**Task statement:**
Which lines below hold the word "cbox"? Copy all of them.

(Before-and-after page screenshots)
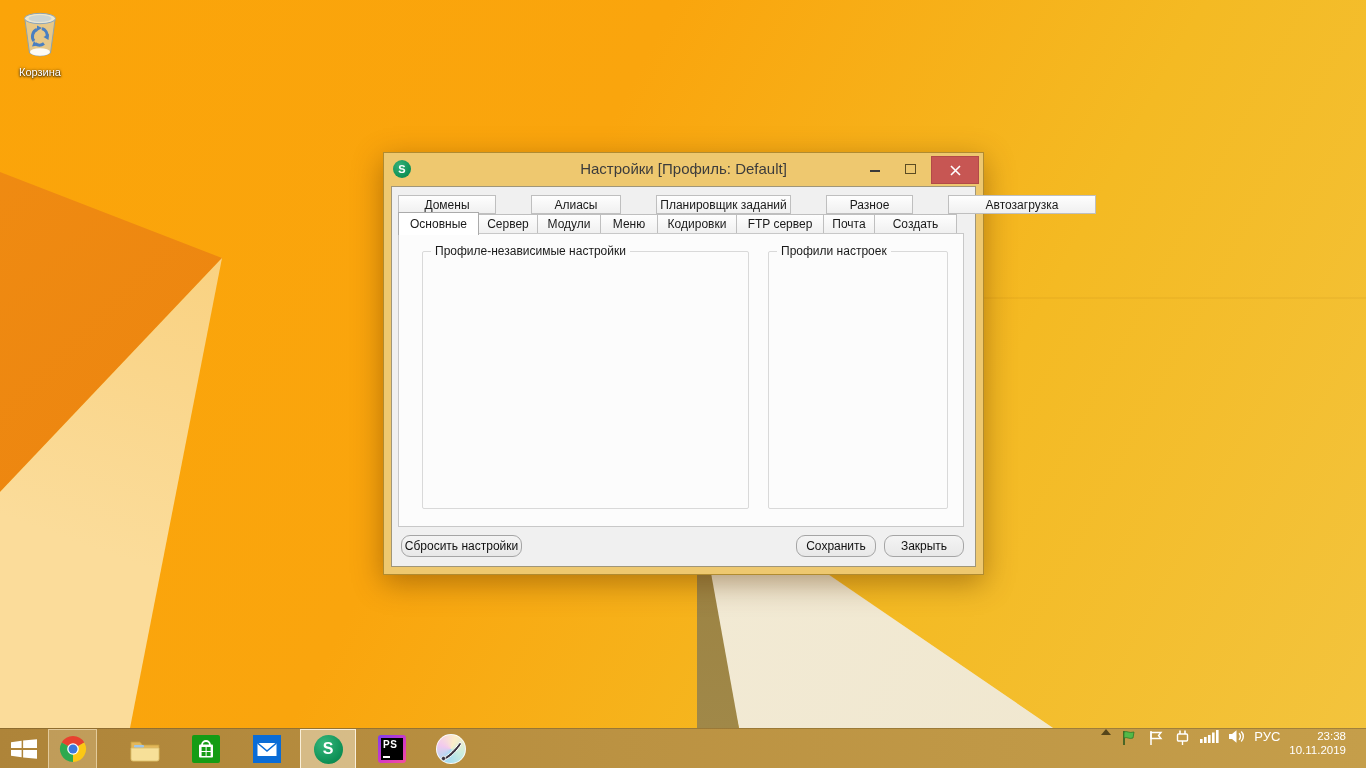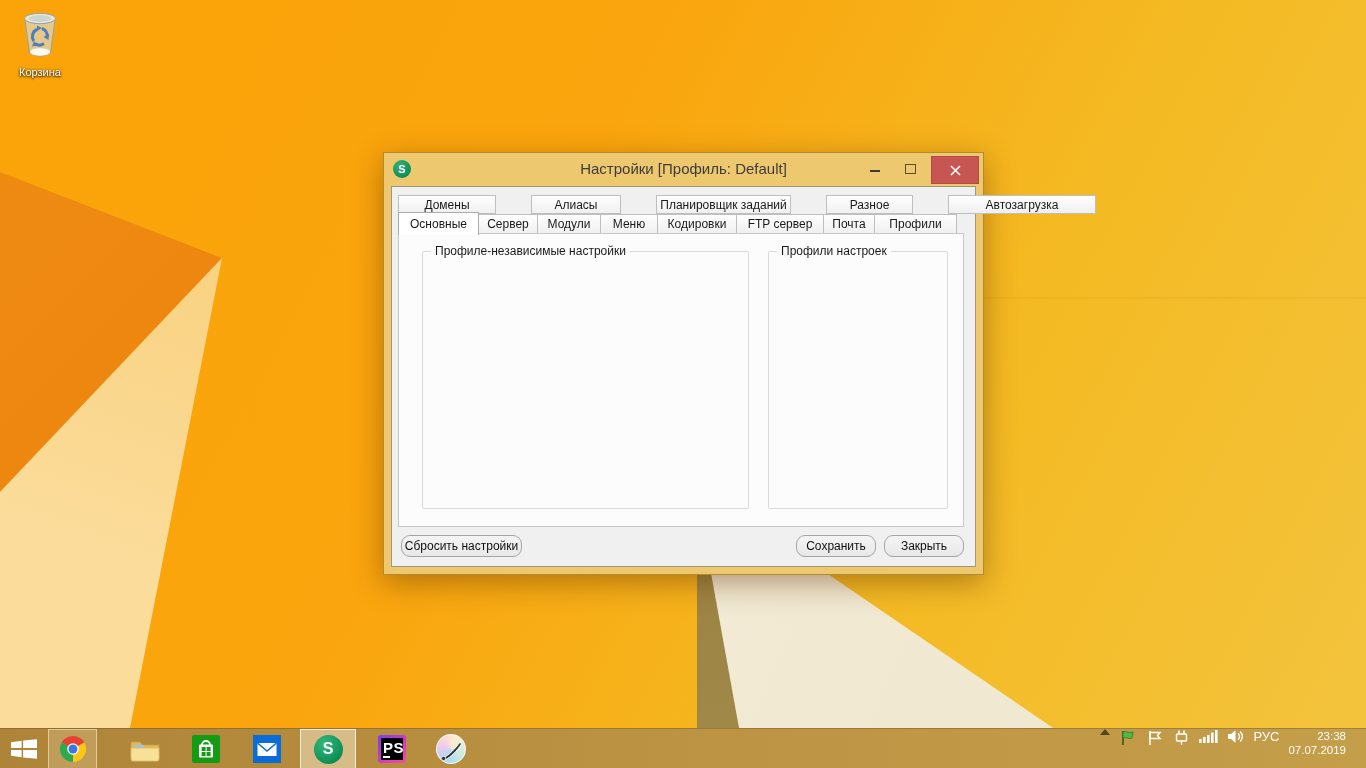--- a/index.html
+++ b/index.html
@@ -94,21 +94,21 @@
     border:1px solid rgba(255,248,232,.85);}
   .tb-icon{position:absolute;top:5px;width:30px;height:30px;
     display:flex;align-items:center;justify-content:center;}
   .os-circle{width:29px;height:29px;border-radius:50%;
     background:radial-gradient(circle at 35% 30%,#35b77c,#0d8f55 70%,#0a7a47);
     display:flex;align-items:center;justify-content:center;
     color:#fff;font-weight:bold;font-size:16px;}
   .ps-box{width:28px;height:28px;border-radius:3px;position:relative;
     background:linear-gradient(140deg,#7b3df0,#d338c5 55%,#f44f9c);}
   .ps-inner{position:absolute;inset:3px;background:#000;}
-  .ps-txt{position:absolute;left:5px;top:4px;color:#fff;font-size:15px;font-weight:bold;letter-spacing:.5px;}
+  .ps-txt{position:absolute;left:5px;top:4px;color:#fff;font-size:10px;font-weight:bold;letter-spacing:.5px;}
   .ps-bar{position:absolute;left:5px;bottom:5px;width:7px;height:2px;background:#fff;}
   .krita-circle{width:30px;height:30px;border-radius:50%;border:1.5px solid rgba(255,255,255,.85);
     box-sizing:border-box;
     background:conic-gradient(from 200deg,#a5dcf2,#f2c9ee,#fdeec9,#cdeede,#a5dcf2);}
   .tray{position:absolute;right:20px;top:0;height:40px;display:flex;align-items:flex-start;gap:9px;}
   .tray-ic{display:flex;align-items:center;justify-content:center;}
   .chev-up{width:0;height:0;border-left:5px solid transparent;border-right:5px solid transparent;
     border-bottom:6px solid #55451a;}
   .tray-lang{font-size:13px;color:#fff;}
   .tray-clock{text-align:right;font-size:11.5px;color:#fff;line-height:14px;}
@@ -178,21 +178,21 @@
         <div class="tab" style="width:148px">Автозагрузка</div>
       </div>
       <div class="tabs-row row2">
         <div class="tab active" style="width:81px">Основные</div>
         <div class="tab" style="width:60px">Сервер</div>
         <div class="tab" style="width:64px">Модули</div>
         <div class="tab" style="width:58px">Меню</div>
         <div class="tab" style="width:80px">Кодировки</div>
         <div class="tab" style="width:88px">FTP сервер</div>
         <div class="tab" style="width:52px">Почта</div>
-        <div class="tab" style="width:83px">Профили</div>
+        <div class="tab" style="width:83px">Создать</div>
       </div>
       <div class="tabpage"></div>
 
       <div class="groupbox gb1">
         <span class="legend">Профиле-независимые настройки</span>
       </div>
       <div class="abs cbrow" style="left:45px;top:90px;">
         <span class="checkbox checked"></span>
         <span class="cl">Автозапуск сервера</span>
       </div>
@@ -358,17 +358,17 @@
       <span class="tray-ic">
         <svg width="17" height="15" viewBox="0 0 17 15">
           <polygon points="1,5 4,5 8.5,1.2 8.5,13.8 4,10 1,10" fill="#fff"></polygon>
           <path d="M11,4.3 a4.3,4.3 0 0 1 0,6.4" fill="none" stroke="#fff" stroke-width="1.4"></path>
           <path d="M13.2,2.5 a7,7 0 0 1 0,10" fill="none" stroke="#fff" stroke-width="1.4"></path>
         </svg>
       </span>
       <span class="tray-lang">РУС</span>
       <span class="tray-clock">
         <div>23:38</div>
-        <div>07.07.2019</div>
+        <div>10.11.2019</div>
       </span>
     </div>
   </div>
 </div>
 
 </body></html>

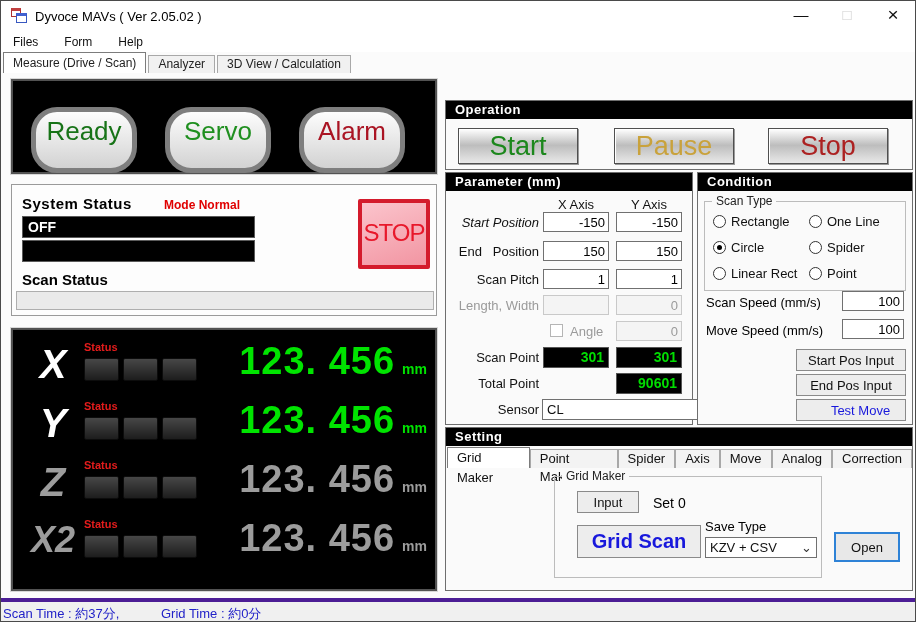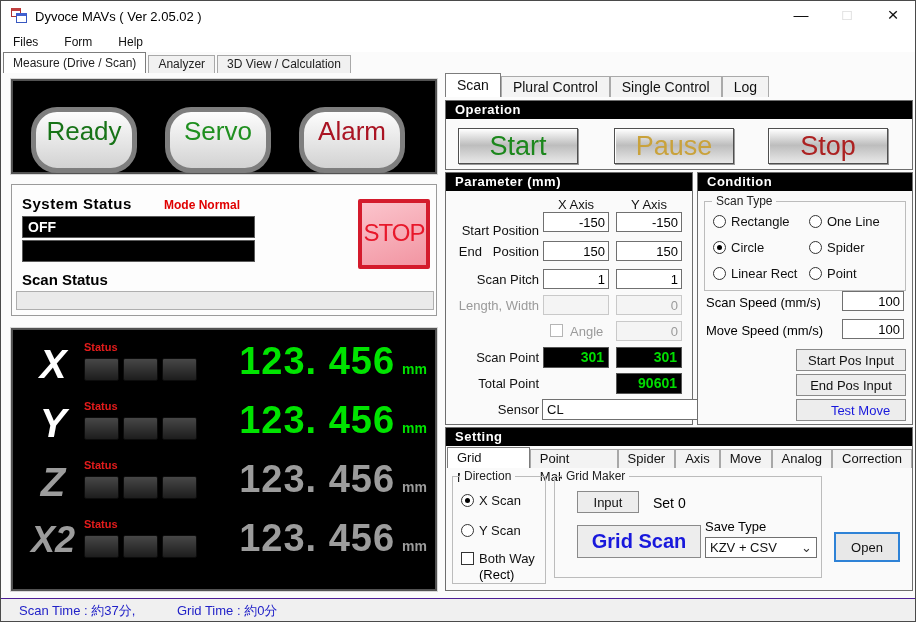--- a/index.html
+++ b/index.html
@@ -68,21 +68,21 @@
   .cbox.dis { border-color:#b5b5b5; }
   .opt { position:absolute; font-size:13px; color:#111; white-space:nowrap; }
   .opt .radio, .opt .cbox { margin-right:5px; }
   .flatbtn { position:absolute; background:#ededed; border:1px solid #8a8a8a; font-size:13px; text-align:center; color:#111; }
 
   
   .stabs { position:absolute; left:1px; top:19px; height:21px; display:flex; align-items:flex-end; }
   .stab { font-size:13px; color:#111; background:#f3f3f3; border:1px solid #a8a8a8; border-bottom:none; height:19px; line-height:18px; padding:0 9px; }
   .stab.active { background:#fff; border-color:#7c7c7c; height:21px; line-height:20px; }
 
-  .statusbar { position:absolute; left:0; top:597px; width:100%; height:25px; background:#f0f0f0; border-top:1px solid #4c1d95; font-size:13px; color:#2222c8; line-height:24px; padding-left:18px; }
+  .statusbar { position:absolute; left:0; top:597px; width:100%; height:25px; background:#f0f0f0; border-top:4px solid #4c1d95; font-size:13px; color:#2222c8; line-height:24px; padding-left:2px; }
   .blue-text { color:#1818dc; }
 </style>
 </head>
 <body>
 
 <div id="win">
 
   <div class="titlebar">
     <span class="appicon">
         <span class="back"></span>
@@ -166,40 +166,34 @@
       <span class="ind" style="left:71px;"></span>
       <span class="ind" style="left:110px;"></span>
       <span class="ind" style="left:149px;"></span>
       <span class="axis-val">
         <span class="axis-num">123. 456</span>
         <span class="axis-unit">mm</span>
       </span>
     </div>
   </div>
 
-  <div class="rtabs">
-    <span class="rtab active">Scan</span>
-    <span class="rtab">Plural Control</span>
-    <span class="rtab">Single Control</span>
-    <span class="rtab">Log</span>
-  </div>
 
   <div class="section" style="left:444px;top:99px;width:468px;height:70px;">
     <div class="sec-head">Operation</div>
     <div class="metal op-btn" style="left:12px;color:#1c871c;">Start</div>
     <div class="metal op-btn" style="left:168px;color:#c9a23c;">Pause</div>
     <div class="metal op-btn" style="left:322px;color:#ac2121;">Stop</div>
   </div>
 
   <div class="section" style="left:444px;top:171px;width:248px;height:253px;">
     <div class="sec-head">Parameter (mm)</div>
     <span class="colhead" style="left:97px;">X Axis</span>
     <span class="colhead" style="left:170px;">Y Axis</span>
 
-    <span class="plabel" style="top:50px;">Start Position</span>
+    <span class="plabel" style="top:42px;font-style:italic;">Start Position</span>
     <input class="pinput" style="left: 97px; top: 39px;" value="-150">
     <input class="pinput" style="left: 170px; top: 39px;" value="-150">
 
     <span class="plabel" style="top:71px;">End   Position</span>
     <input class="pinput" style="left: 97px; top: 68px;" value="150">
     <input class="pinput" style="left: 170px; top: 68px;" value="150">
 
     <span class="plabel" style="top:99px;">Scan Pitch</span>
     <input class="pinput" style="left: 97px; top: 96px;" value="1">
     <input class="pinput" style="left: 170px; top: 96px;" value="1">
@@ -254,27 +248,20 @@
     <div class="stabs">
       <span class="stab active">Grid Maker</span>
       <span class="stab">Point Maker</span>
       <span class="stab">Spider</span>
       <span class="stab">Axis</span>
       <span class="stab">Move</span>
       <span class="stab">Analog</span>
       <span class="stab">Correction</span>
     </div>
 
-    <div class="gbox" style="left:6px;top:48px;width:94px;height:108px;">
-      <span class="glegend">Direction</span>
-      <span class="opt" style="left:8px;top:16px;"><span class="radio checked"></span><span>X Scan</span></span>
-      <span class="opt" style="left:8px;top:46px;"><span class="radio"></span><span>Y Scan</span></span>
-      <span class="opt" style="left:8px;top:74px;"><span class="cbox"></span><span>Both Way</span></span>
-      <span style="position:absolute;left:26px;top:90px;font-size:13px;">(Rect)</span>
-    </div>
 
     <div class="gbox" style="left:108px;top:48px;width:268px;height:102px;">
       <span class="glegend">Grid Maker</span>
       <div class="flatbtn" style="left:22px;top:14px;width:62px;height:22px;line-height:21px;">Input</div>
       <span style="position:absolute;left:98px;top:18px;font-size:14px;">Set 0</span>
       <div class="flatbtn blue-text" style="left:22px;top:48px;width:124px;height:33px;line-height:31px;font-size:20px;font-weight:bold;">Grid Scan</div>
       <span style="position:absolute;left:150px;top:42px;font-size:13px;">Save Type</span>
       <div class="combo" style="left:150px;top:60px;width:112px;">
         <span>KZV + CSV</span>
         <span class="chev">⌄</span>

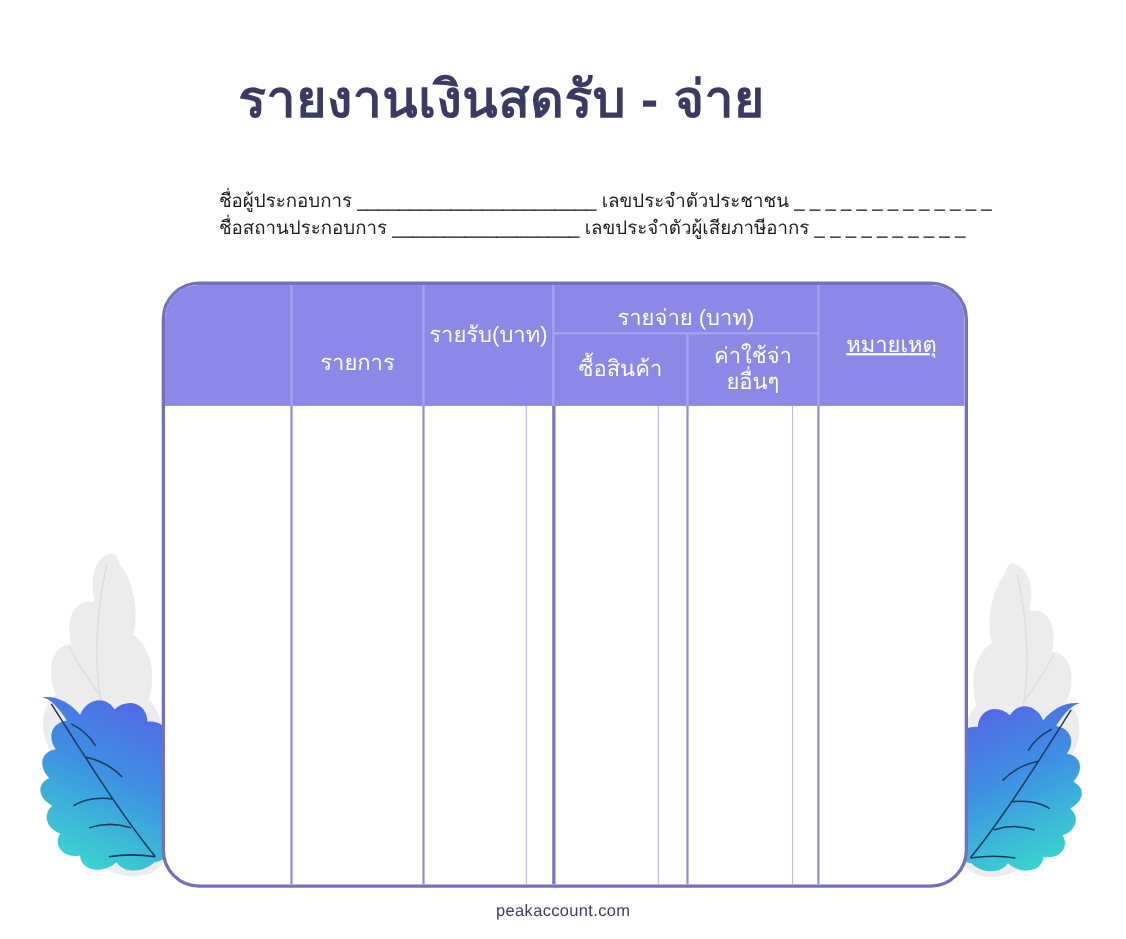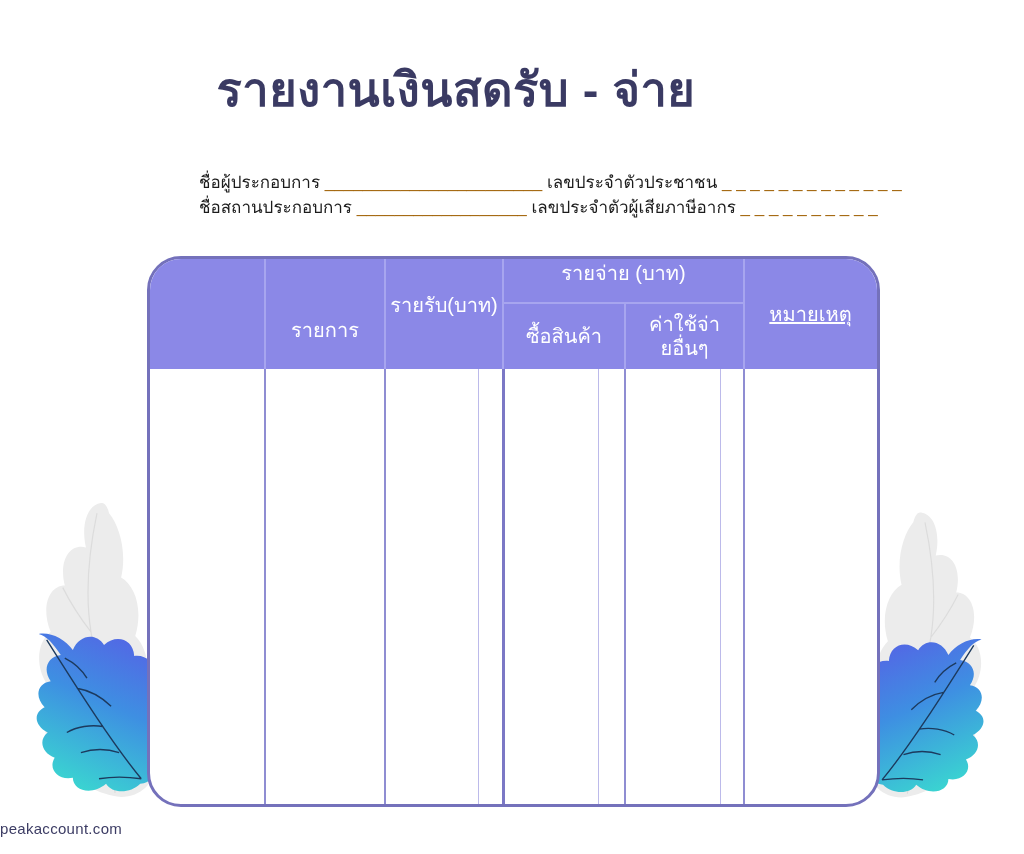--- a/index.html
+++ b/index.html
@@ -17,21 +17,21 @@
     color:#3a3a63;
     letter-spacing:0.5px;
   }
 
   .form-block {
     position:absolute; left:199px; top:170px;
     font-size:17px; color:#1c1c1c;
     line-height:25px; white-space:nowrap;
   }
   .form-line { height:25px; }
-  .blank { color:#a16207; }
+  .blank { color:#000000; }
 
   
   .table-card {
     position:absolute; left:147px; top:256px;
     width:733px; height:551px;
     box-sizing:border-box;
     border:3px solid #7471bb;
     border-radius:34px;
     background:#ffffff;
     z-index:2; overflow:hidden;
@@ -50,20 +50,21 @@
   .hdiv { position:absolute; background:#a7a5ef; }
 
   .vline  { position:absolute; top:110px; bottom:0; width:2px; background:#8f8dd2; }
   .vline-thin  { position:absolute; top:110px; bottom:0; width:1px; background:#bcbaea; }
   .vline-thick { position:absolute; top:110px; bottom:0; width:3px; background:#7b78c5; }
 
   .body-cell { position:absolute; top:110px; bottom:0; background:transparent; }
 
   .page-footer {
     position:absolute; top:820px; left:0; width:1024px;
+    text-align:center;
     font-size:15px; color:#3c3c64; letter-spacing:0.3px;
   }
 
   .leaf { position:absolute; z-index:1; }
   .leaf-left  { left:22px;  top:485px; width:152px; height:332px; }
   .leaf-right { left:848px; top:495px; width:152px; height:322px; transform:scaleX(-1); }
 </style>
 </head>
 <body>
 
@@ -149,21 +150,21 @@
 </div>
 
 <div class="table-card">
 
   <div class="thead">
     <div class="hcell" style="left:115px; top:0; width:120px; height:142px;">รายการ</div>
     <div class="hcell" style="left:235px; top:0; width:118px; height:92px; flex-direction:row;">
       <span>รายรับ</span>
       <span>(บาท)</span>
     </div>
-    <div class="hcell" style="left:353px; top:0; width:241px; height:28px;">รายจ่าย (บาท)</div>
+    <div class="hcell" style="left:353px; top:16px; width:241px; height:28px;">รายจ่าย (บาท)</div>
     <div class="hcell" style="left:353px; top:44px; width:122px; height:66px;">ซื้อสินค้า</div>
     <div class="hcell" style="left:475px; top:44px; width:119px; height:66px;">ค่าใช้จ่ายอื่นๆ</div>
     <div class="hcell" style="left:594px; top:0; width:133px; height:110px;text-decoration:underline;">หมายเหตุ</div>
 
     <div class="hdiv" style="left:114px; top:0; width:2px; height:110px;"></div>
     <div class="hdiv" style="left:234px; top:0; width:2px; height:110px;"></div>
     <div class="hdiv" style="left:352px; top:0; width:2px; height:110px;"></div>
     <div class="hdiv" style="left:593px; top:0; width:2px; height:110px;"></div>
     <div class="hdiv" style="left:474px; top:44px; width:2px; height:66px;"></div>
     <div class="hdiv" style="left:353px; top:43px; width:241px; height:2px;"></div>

**Response to the task:**
   .cbox.dis { border-color:#b5b5b5; }
   .opt .radio, .opt .cbox { margin-right:5px; }
-      <span class="opt" style="left:8px;top:74px;"><span class="cbox"></span><span>Both Way</span></span>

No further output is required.